# California PE application Status - EIT verification form



## ttisg (Feb 13, 2008)

I applied for the April Exam. I just realized that the Board (California) requires a EIT verification form from other State Board if the applicant's EIT was from other State other than CA. Which is my case and I didn't submit it with my application package. I did send them a copy of my EIT certificate. Right now, I have not receive any notice about whether I will be able to take the exam but they have already deposited my check.

Does any one has similar situation? Does anyone know whether I would be able to take the exam? I have attended a review session for 5 weeks but I am not sure whether I should study now if I am not taking the exam in April?

Thanks,


----------



## Sschell (Feb 13, 2008)

never hurts to study more...

Did you include the self addressed stamped post cards w/ your app???


----------



## ttisg (Feb 13, 2008)

sschell_PE said:


> never hurts to study more...
> Did you include the self addressed stamped post cards w/ your app???

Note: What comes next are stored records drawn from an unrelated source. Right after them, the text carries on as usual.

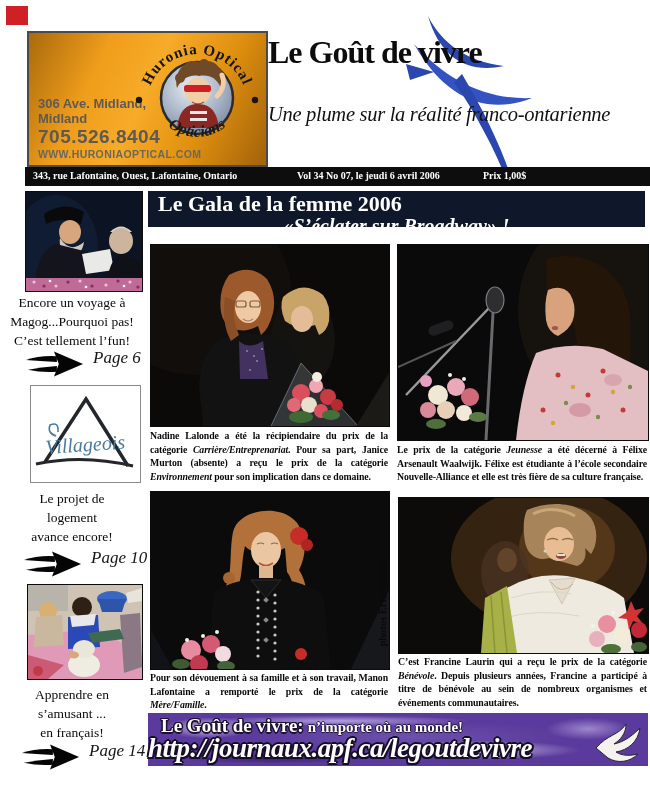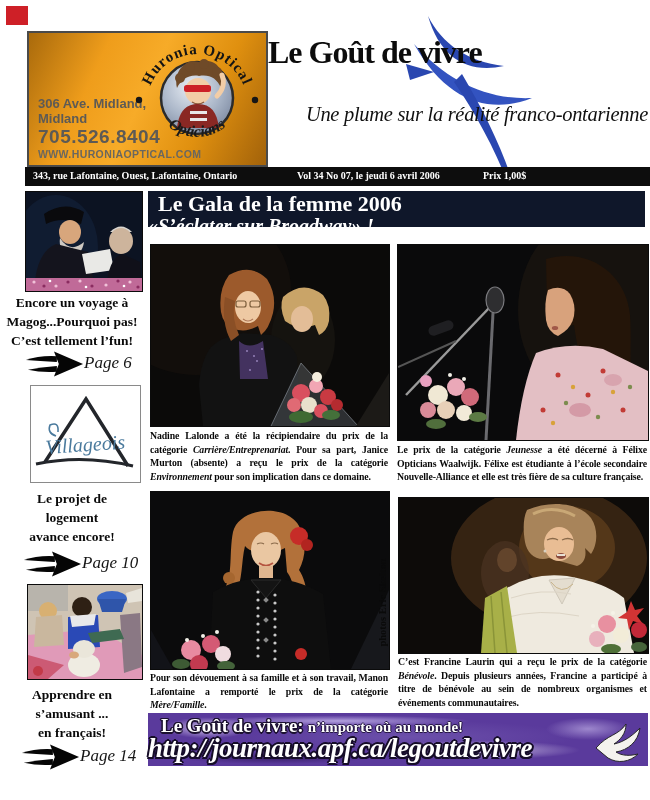--- a/index.html
+++ b/index.html
@@ -24,7 +24,7 @@
   .mast-title{left:268px;top:34px;width:380px;margin:0;z-index:2;font-weight:bold;
               font-size:32px;letter-spacing:-1px;color:#0c0c0c;white-space:nowrap;}
   .mast-tagline{left:268px;top:103px;width:380px;z-index:2;font-style:italic;font-size:20.5px;
-                letter-spacing:-.3px;color:#101010;white-space:nowrap;text-align:right;}
+                letter-spacing:-.3px;color:#101010;white-space:nowrap;}
 
   
   .info-bar{left:25px;top:167px;width:620px;height:19px;background:#0d0d0d;color:#fff;

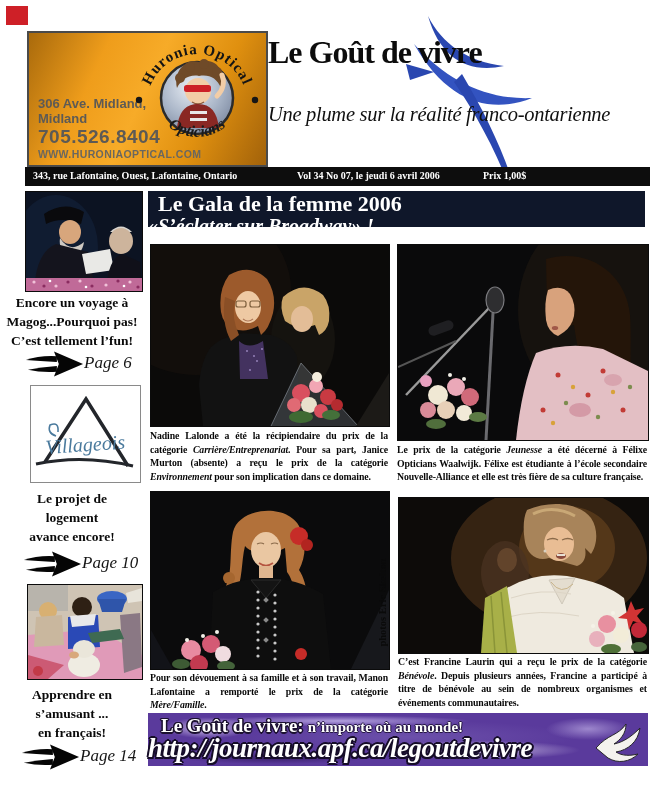--- a/index.html
+++ b/index.html
@@ -34,7 +34,7 @@
   
   .headline-bar{left:148px;top:191px;width:497px;height:36px;background:#0f172a;color:#fff;}
   .hl1{position:absolute;left:10px;top:0px;font-weight:bold;font-size:22px;line-height:26px;}
-  .hl2{position:absolute;left:0;top:24px;width:100%;text-align:left;font-weight:bold;
+  .hl2{position:absolute;left:0;top:24px;width:100%;text-align:center;font-weight:bold;
        font-style:italic;font-size:20px;line-height:23px;}
 
   

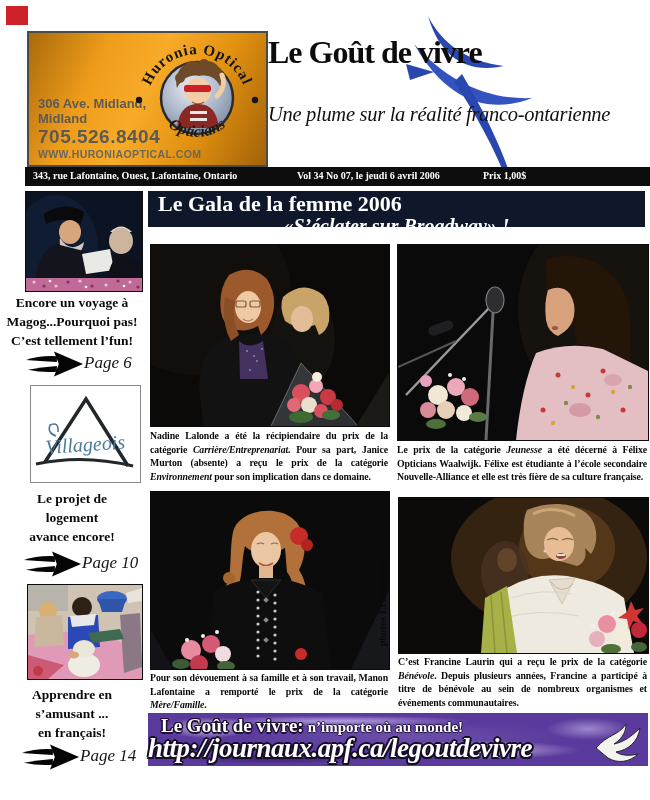--- a/index.html
+++ b/index.html
@@ -38,7 +38,7 @@
        font-style:italic;font-size:20px;line-height:23px;}
 
   
-  .side-head{position:absolute;left:4px;width:136px;text-align:center;font-weight:bold;
+  .side-head{position:absolute;left:4px;width:136px;text-align:center;font-weight:normal;
              font-size:13.5px;line-height:19px;color:#0a0a0a;}
   .bl{display:block;}
   .arrow-row{position:absolute;display:flex;align-items:center;}

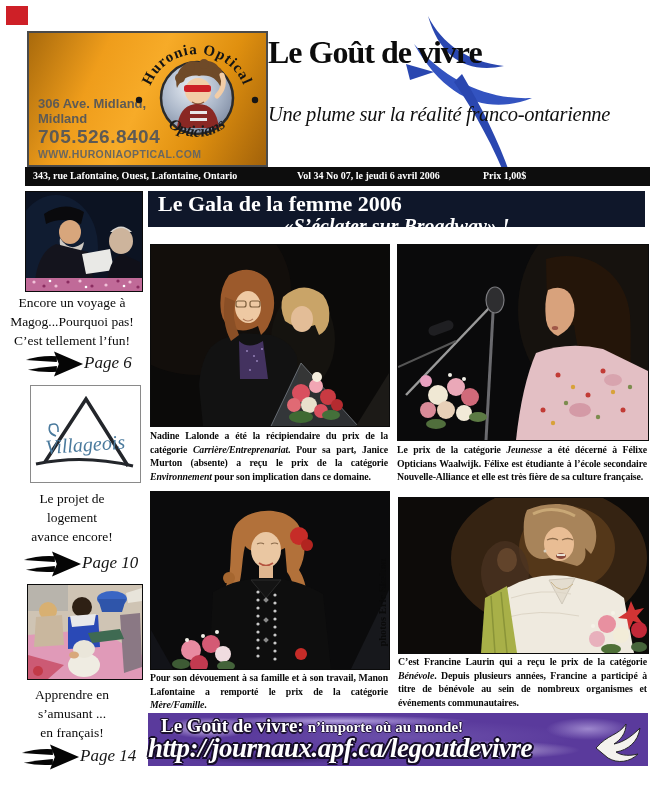--- a/index.html
+++ b/index.html
@@ -41,7 +41,7 @@
   .side-head{position:absolute;left:4px;width:136px;text-align:center;font-weight:normal;
              font-size:13.5px;line-height:19px;color:#0a0a0a;}
   .bl{display:block;}
-  .arrow-row{position:absolute;display:flex;align-items:center;}
+  .arrow-row{position:absolute;display:flex;gap:9px;}
   .page-ref{font-style:italic;font-size:17px;color:#161616;white-space:nowrap;}
   .photo{position:absolute;border:1px solid #0b0b0b;background:#000;}
   .logo-box{position:absolute;left:30px;top:385px;width:109px;height:96px;background:#fff;

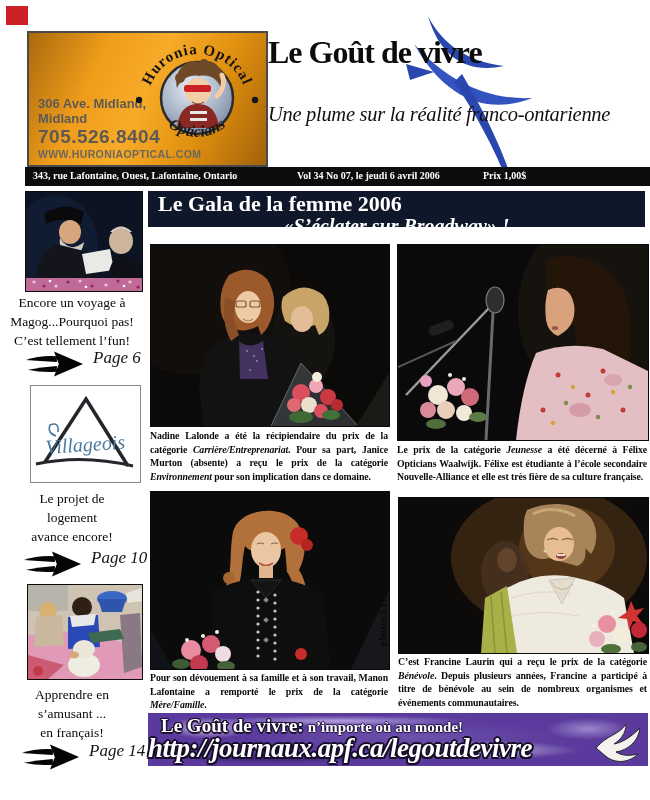--- a/index.html
+++ b/index.html
@@ -430,7 +430,7 @@
 
   <p class="cap" style="left:150px;top:429px;width:238px"><span>Nadine Lalonde a été la récipiendaire du prix de la catégorie </span><i>Carrière/Entreprenariat</i><span>. Pour sa part, Janice Murton (absente) a reçu le prix de la catégorie </span><i>Environnement</i><span> pour son implication dans ce domaine.</span></p>
 
-  <p class="cap" style="left:397px;top:443px;width:250px"><span>Le prix de la catégorie </span><i>Jeunesse</i><span> a été décerné à Félixe Opticians Waalwijk. Félixe est étudiante à l’école secondaire Nouvelle-Alliance et elle est très fière de sa culture française.</span></p>
+  <p class="cap" style="left:397px;top:443px;width:250px"><span>Le prix de la catégorie </span><i>Jeunesse</i><span> a été décerné à Félixe Arsenault Waalwijk. Félixe est étudiante à l’école secondaire Nouvelle-Alliance et elle est très fière de sa culture française.</span></p>
 
   <p class="cap" style="left:150px;top:671px;width:238px"><span>Pour son dévouement à sa famille et à son travail, Manon Lafontaine a remporté le prix de la catégorie </span><i>Mère/Famille</i><span>.</span></p>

I included two self addressed stamped postcards. I know I probably should study anyway but it really.....


----------



## cocoloco (Feb 14, 2008)

Check to see if the state where you took the EIT charges a fee for license verification, then fill the form (see link below) and mail it. I think you should be ok if the board where you took the EIT takes care of it promptly.

http://www.dca.ca.gov/pels/forms/a_verification.pdf


----------